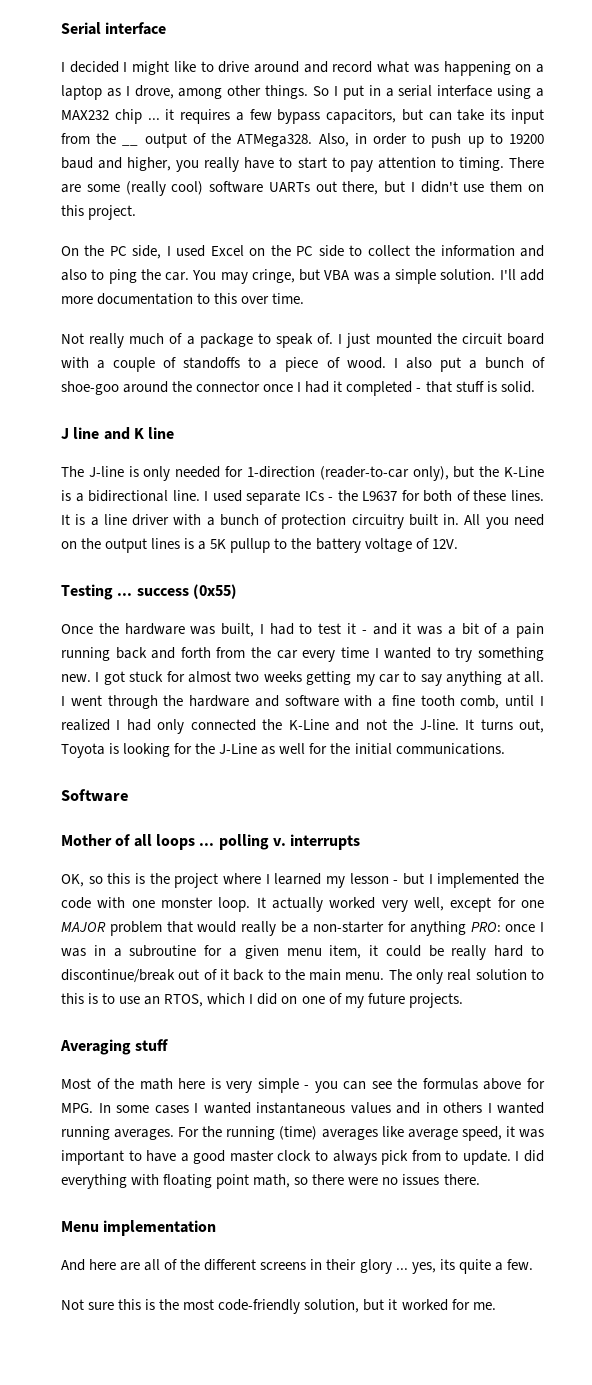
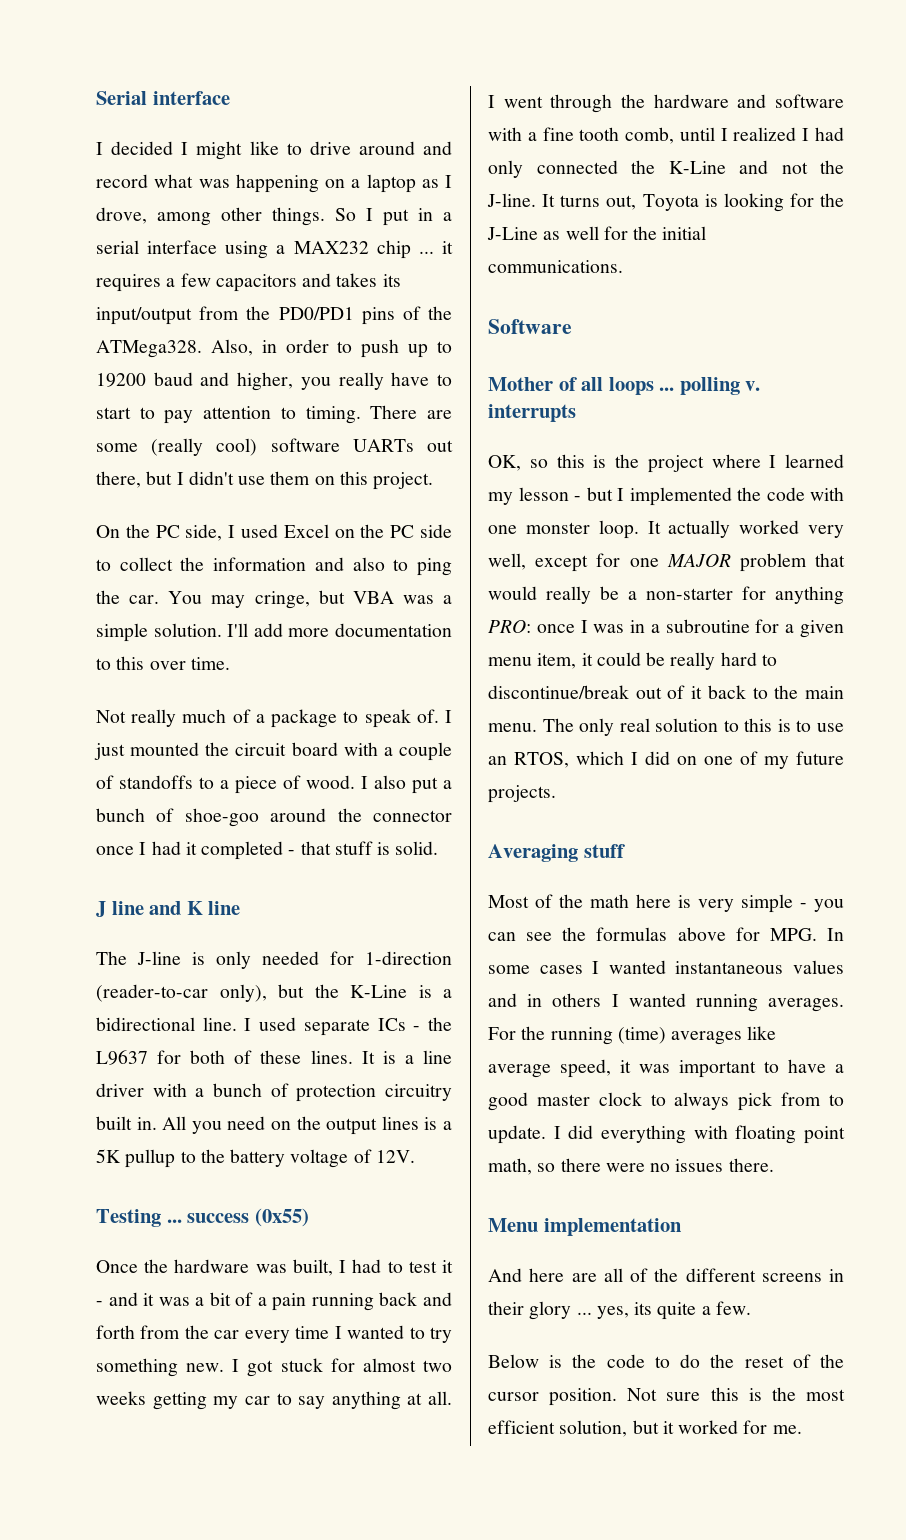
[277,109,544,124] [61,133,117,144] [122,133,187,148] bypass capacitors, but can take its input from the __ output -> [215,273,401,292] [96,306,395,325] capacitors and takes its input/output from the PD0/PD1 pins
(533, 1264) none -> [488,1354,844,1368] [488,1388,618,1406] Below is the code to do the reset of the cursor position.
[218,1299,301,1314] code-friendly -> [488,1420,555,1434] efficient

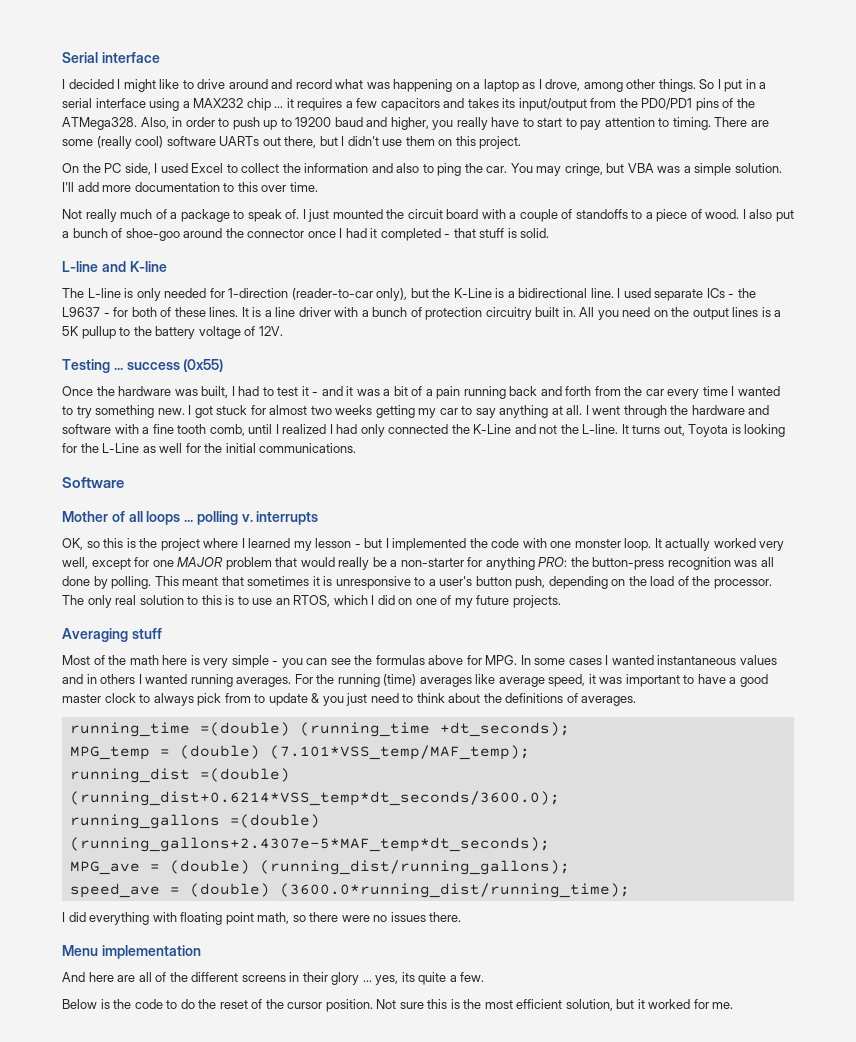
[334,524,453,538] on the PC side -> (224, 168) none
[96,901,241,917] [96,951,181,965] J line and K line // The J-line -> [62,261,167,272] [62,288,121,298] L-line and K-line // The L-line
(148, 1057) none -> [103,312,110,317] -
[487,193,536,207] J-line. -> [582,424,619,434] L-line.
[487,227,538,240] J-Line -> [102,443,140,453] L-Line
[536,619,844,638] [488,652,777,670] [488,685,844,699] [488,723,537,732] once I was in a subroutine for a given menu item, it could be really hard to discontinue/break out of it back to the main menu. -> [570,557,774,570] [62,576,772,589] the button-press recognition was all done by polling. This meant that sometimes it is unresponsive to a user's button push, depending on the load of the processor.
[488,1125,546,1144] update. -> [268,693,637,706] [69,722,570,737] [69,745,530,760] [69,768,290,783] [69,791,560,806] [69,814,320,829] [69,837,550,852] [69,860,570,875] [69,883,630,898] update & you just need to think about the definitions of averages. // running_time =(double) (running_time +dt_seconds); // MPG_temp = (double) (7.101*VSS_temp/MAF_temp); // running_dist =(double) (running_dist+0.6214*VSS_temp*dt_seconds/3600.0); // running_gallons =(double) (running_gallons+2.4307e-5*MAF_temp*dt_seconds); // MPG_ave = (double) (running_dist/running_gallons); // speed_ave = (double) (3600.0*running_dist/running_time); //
⁂
* **TASK REQUIREMENTS**: Give the entries above again word for word, without the pictures.

* **SOLVED EXERCISE**:
[277,109,544,124] [61,133,117,144] [122,133,187,148] bypass capacitors, but can take its input from the __ output -> [215,273,401,292] [96,306,395,325] capacitors and takes its input/output from the PD0/PD1 pins
(533, 1264) none -> [488,1354,844,1368] [488,1388,618,1406] Below is the code to do the reset of the cursor position.
[218,1299,301,1314] code-friendly -> [488,1420,555,1434] efficient

[334,524,453,538] on the PC side -> (224, 168) none
[96,901,241,917] [96,951,181,965] J line and K line // The J-line -> [62,261,167,272] [62,288,121,298] L-line and K-line // The L-line
(148, 1057) none -> [103,312,110,317] -
[487,193,536,207] J-line. -> [582,424,619,434] L-line.
[487,227,538,240] J-Line -> [102,443,140,453] L-Line
[536,619,844,638] [488,652,777,670] [488,685,844,699] [488,723,537,732] once I was in a subroutine for a given menu item, it could be really hard to discontinue/break out of it back to the main menu. -> [570,557,774,570] [62,576,772,589] the button-press recognition was all done by polling. This meant that sometimes it is unresponsive to a user's button push, depending on the load of the processor.
[488,1125,546,1144] update. -> [268,693,637,706] [69,722,570,737] [69,745,530,760] [69,768,290,783] [69,791,560,806] [69,814,320,829] [69,837,550,852] [69,860,570,875] [69,883,630,898] update & you just need to think about the definitions of averages. // running_time =(double) (running_time +dt_seconds); // MPG_temp = (double) (7.101*VSS_temp/MAF_temp); // running_dist =(double) (running_dist+0.6214*VSS_temp*dt_seconds/3600.0); // running_gallons =(double) (running_gallons+2.4307e-5*MAF_temp*dt_seconds); // MPG_ave = (double) (running_dist/running_gallons); // speed_ave = (double) (3600.0*running_dist/running_time); //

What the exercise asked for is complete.